As a result, Slovak foreign and defense policy must take into consideration the EU goals in the field either as “alternative” or “complementary” defense and security (in the sense of an alternative or complement to NATO). Slovakia thus has to adapt to a new European strategy of building its own armed forces and endeavor to play an active role in this strategy. Only in this fashion can it implement its own strategy, i.e. acceptance of common European defense, under the condition that it remains a part of Trans-Atlantic defense.

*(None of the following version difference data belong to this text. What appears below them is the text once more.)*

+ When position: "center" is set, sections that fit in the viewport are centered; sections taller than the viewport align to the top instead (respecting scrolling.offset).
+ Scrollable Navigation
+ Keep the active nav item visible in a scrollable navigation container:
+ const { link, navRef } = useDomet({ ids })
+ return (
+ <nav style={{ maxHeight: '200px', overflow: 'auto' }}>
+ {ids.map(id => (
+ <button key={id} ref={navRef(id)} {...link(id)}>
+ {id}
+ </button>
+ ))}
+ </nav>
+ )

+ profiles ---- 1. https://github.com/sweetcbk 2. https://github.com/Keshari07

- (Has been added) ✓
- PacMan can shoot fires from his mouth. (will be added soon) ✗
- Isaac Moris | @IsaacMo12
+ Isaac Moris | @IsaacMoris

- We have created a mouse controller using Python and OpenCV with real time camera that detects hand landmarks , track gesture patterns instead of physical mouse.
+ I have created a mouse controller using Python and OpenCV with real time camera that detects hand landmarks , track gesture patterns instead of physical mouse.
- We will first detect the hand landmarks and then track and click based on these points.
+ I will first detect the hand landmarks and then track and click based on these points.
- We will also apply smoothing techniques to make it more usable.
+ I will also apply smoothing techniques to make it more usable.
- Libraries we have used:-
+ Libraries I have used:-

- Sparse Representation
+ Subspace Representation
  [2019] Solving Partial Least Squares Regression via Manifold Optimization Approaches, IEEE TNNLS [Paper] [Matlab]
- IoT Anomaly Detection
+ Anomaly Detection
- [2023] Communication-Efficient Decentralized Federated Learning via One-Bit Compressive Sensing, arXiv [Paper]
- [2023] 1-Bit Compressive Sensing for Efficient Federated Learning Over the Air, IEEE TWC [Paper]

Along with the fulfillment of obligations to NATO, it is also the duty of Slovak foreign, security and defense policy to follow the fulfillment of Program 2010 concerning the following aspects of relations with the EU: by 2007 to build up assignable fighting units with the disposal of strategic lift[7] or strategic bridge, disembarking capacities and to come under the condition of sustainability; disposal of an aircraft carrier with aircraft capacity; creation of a civilian-military cell in the Supreme Headquarters of the Allied Forces in Europe with the capacity of the rapid creation of an operational center; improvement of EU operations at all levels via the development of specific abilities and networking of all communication devices; establishment of a European Defense Agency[8] ;creation or finalization of the European Airlift Command[9], which is connected with the transformation and involvement of the European Airlift Co-ordination Center[10] to the European Airlift Command; realization of Strategic Lift Joint Coordination[11] in 2005 with the prospect of reaching the needed capability and full strategic lift effectiveness by 2010; creation of criteria promised by the national armed forces of individual EU member countries for fulfilling the criteria of Framework Goals 2010 in the field of assignments and multinational training.
For Slovakia, the ESDP thus creates some duplication for the specification of abilities. It mainly concerns the project of assignable combat units that are to be available in the event of crisis situations in those centers of bias that are marked by the EU as areas of its priority security interest.
In 2005, that is in the second year after adopting the European Security Strategy and the second year of the implementation of Headline Goals 2010, it was evident that the EU, despite its failure in building rapid reaction units, would further seek unification in the sphere of common defense and institution building.
Though today the results of all of the parliamentary ratifications or referenda on Constitutional Treaty proposal are not yet known, the successes of the EU (introduction of a common currency, eastward enlargement) hold out only limited optimism for the successful realization of ESDP. Without a Constitutin, the dynamics of the EU was badly damaged. Furthermore, after the EU enlargement by ten countries and, in October 2005 the final decision to start association negotiations with Turkey, the Union might still believe that it will manage to build the needed capabilities, including appropriate structures for conflict prevention and crisis management and implement the Petersburg tasks: humanitarian and rescue operations, peacekeeping operations and tasks connected with the use of combat powers during peace enforcement.[12]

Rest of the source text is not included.